### AIM OF THE EXERCISE
Return all the entries exactly, keeping pictures out.
======
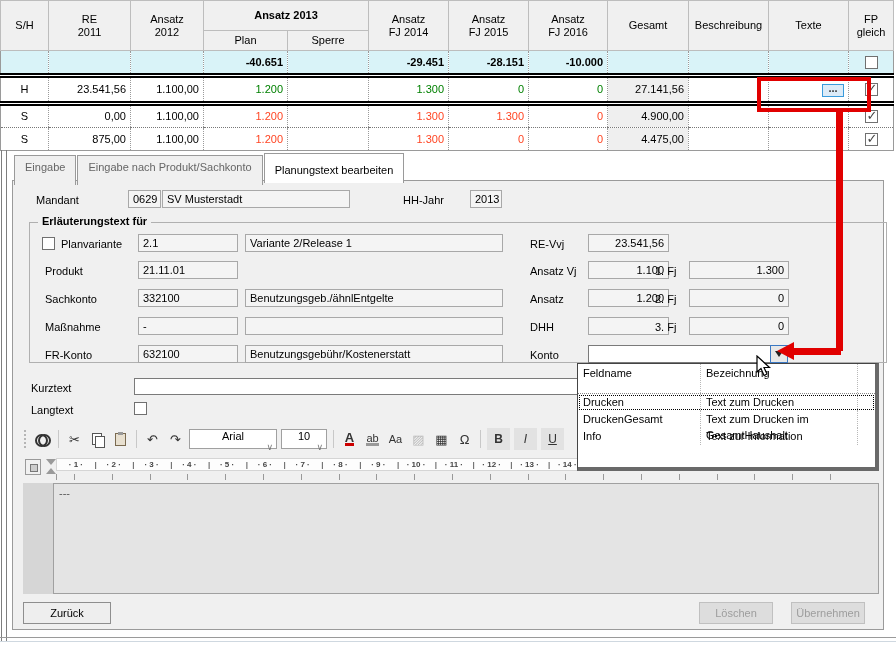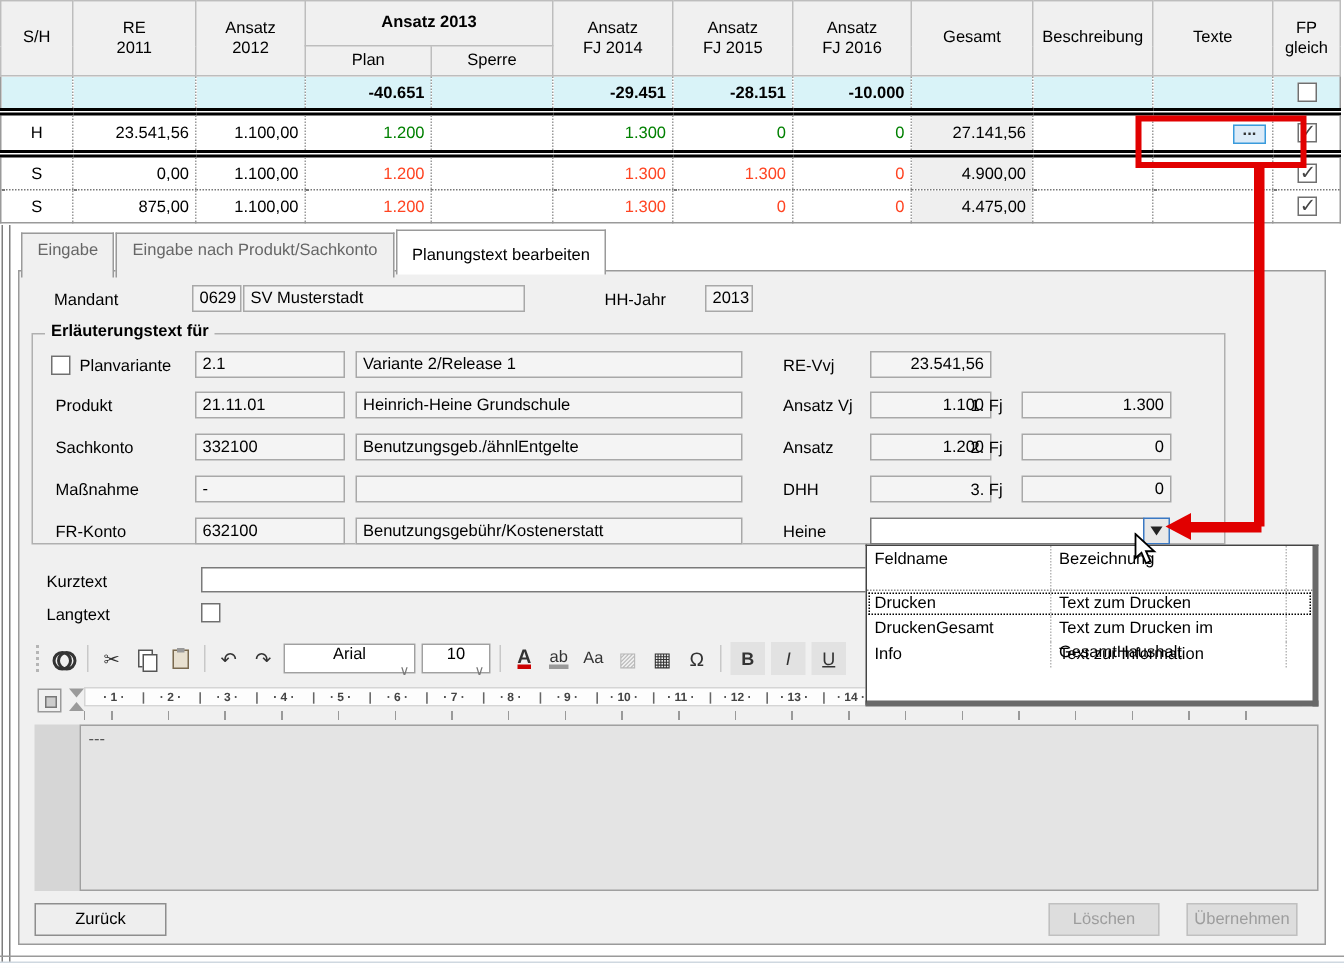--- a/index.html
+++ b/index.html
@@ -31,21 +31,21 @@
   
   #splitter-left { position:absolute; left:1px; top:150px; width:6px; height:492px; border-left:1px solid #7e7e7e; border-right:1px solid #7e7e7e; }
   #tabs { position:absolute; left:14px; top:155px; display:flex; z-index:5; }
   .tab { border:1px solid #9a9a9a; border-bottom:none; background:#f0f0f0; color:#666; padding:5px 10px 4px; margin-right:1px; }
   .tab.active { background:#fff; color:#000; position:relative; top:-2px; padding-top:10px; padding-bottom:7px; z-index:6; }
   #tabpage { position:absolute; left:12px; top:180px; width:872px; height:450px; border:1px solid #9a9a9a; background:#f0f0f0; z-index:1; }
   .lbl { position:absolute; white-space:nowrap; }
   .field { position:absolute; border:1px solid #a8a8a8; background:#f4f4f4; padding:1px 4px; height:18px; line-height:14px; white-space:nowrap; overflow:hidden; }
   .field.num { text-align:right; }
   .field.white { background:#fff; border-color:#7a7a7a; }
-  #groupbox { position:absolute; left:8px; top:41px; width:796px; height:141px; border:1px solid #b0b0b0; }
+  #groupbox { position:absolute; left:16px; top:41px; width:858px; height:141px; border:1px solid #b0b0b0; }
   #groupbox-title { position:absolute; left:8px; top:-8px; background:#f0f0f0; padding:0 4px; font-weight:bold; }
   
   #toolbar { position:absolute; left:1px; top:244px; width:869px; height:28px; display:flex; align-items:center; padding-left:6px; }
   .tb-grip { width:3px; height:18px; border-left:2px dotted #b5b5b5; margin:0 4px; }
   .tb-sep { width:1px; height:18px; background:#c8c8c8; margin:0 4px; }
   .tb-btn { width:23px; height:22px; display:flex; align-items:center; justify-content:center; color:#333; font-size:13px; }
   .tb-btn.biu { background:#e2e2e2; font-size:12px; margin:0 2px; }
   .tb-btn.disabled { color:#b8b8b8; }
   .tb-combo { height:20px; border:1px solid #a0a0a0; background:#fff; display:flex; align-items:center; padding:0 3px; margin:0 2px; position:relative;flex-direction:column; }
   .tb-combo .chev { margin-left:auto; color:#777; font-size:9px; padding-left:6px; }
@@ -234,21 +234,20 @@
     <div id="groupbox">
       <div id="groupbox-title">Erläuterungstext für</div>
 
       <span class="cb" style="position:absolute; left:12px; top:14px;"></span>
       <div class="lbl" style="left:31px; top:15px;">Planvariante</div>
       <div class="field" style="left:108px; top:11px; width:100px;">2.1</div>
       <div class="field" style="left:215px; top:11px; width:258px;">Variante 2/Release 1</div>
 
       <div class="lbl" style="left:15px; top:42px;">Produkt</div>
       <div class="field" style="left:108px; top:38px; width:100px;">21.11.01</div>
-      <div class="field" style="left:215px; top:38px; width:258px;">Heinrich-Heine Grundschule</div>
 
       <div class="lbl" style="left:15px; top:70px;">Sachkonto</div>
       <div class="field" style="left:108px; top:66px; width:100px;">332100</div>
       <div class="field" style="left:215px; top:66px; width:258px;">Benutzungsgeb./ähnlEntgelte</div>
 
       <div class="lbl" style="left:15px; top:98px;">Maßnahme</div>
       <div class="field" style="left:108px; top:94px; width:100px;">-</div>
       <div class="field" style="left:215px; top:94px; width:258px;"></div>
 
       <div class="lbl" style="left:15px; top:126px;">FR-Konto</div>
@@ -266,21 +265,21 @@
       <div class="lbl" style="left:500px; top:70px;">Ansatz</div>
       <div class="field num" style="left:558px; top:66px; width:81px;">1.200</div>
       <div class="lbl" style="left:625px; top:70px;">2. Fj</div>
       <div class="field num" style="left:659px; top:66px; width:100px;">0</div>
 
       <div class="lbl" style="left:500px; top:98px;">DHH</div>
       <div class="field num" style="left:558px; top:94px; width:81px;"></div>
       <div class="lbl" style="left:625px; top:98px;">3. Fj</div>
       <div class="field num" style="left:659px; top:94px; width:100px;">0</div>
 
-      <div class="lbl" style="left:500px; top:126px;">Heine</div>
+      <div class="lbl" style="left:500px; top:126px;">Konto</div>
       <div class="field white" style="left:558px; top:122px; width:183px;"></div>
       <div id="feld-btn" style="left:740px; top:122px; width:18px; height:18px;"></div>
     </div>
 
     <div class="lbl" style="left:18px; top:201px;">Kurztext</div>
     <div class="field white" style="left:121px; top:197px; width:740px; height:17px;"></div>
     <div class="lbl" style="left:18px; top:223px;">Langtext</div>
     <span class="cb" style="position:absolute; left:121px; top:221px;"></span>
 
     <div id="toolbar">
======
### EXERCISE RESULT
--- a/index.html
+++ b/index.html
@@ -31,21 +31,21 @@
   
   #splitter-left { position:absolute; left:1px; top:150px; width:6px; height:492px; border-left:1px solid #7e7e7e; border-right:1px solid #7e7e7e; }
   #tabs { position:absolute; left:14px; top:155px; display:flex; z-index:5; }
   .tab { border:1px solid #9a9a9a; border-bottom:none; background:#f0f0f0; color:#666; padding:5px 10px 4px; margin-right:1px; }
   .tab.active { background:#fff; color:#000; position:relative; top:-2px; padding-top:10px; padding-bottom:7px; z-index:6; }
   #tabpage { position:absolute; left:12px; top:180px; width:872px; height:450px; border:1px solid #9a9a9a; background:#f0f0f0; z-index:1; }
   .lbl { position:absolute; white-space:nowrap; }
   .field { position:absolute; border:1px solid #a8a8a8; background:#f4f4f4; padding:1px 4px; height:18px; line-height:14px; white-space:nowrap; overflow:hidden; }
   .field.num { text-align:right; }
   .field.white { background:#fff; border-color:#7a7a7a; }
-  #groupbox { position:absolute; left:8px; top:41px; width:796px; height:141px; border:1px solid #b0b0b0; }
+  #groupbox { position:absolute; left:16px; top:41px; width:858px; height:141px; border:1px solid #b0b0b0; }
   #groupbox-title { position:absolute; left:8px; top:-8px; background:#f0f0f0; padding:0 4px; font-weight:bold; }
   
   #toolbar { position:absolute; left:1px; top:244px; width:869px; height:28px; display:flex; align-items:center; padding-left:6px; }
   .tb-grip { width:3px; height:18px; border-left:2px dotted #b5b5b5; margin:0 4px; }
   .tb-sep { width:1px; height:18px; background:#c8c8c8; margin:0 4px; }
   .tb-btn { width:23px; height:22px; display:flex; align-items:center; justify-content:center; color:#333; font-size:13px; }
   .tb-btn.biu { background:#e2e2e2; font-size:12px; margin:0 2px; }
   .tb-btn.disabled { color:#b8b8b8; }
   .tb-combo { height:20px; border:1px solid #a0a0a0; background:#fff; display:flex; align-items:center; padding:0 3px; margin:0 2px; position:relative;flex-direction:column; }
   .tb-combo .chev { margin-left:auto; color:#777; font-size:9px; padding-left:6px; }
@@ -234,21 +234,20 @@
     <div id="groupbox">
       <div id="groupbox-title">Erläuterungstext für</div>
 
       <span class="cb" style="position:absolute; left:12px; top:14px;"></span>
       <div class="lbl" style="left:31px; top:15px;">Planvariante</div>
       <div class="field" style="left:108px; top:11px; width:100px;">2.1</div>
       <div class="field" style="left:215px; top:11px; width:258px;">Variante 2/Release 1</div>
 
       <div class="lbl" style="left:15px; top:42px;">Produkt</div>
       <div class="field" style="left:108px; top:38px; width:100px;">21.11.01</div>
-      <div class="field" style="left:215px; top:38px; width:258px;">Heinrich-Heine Grundschule</div>
 
       <div class="lbl" style="left:15px; top:70px;">Sachkonto</div>
       <div class="field" style="left:108px; top:66px; width:100px;">332100</div>
       <div class="field" style="left:215px; top:66px; width:258px;">Benutzungsgeb./ähnlEntgelte</div>
 
       <div class="lbl" style="left:15px; top:98px;">Maßnahme</div>
       <div class="field" style="left:108px; top:94px; width:100px;">-</div>
       <div class="field" style="left:215px; top:94px; width:258px;"></div>
 
       <div class="lbl" style="left:15px; top:126px;">FR-Konto</div>
@@ -266,21 +265,21 @@
       <div class="lbl" style="left:500px; top:70px;">Ansatz</div>
       <div class="field num" style="left:558px; top:66px; width:81px;">1.200</div>
       <div class="lbl" style="left:625px; top:70px;">2. Fj</div>
       <div class="field num" style="left:659px; top:66px; width:100px;">0</div>
 
       <div class="lbl" style="left:500px; top:98px;">DHH</div>
       <div class="field num" style="left:558px; top:94px; width:81px;"></div>
       <div class="lbl" style="left:625px; top:98px;">3. Fj</div>
       <div class="field num" style="left:659px; top:94px; width:100px;">0</div>
 
-      <div class="lbl" style="left:500px; top:126px;">Heine</div>
+      <div class="lbl" style="left:500px; top:126px;">Konto</div>
       <div class="field white" style="left:558px; top:122px; width:183px;"></div>
       <div id="feld-btn" style="left:740px; top:122px; width:18px; height:18px;"></div>
     </div>
 
     <div class="lbl" style="left:18px; top:201px;">Kurztext</div>
     <div class="field white" style="left:121px; top:197px; width:740px; height:17px;"></div>
     <div class="lbl" style="left:18px; top:223px;">Langtext</div>
     <span class="cb" style="position:absolute; left:121px; top:221px;"></span>
 
     <div id="toolbar">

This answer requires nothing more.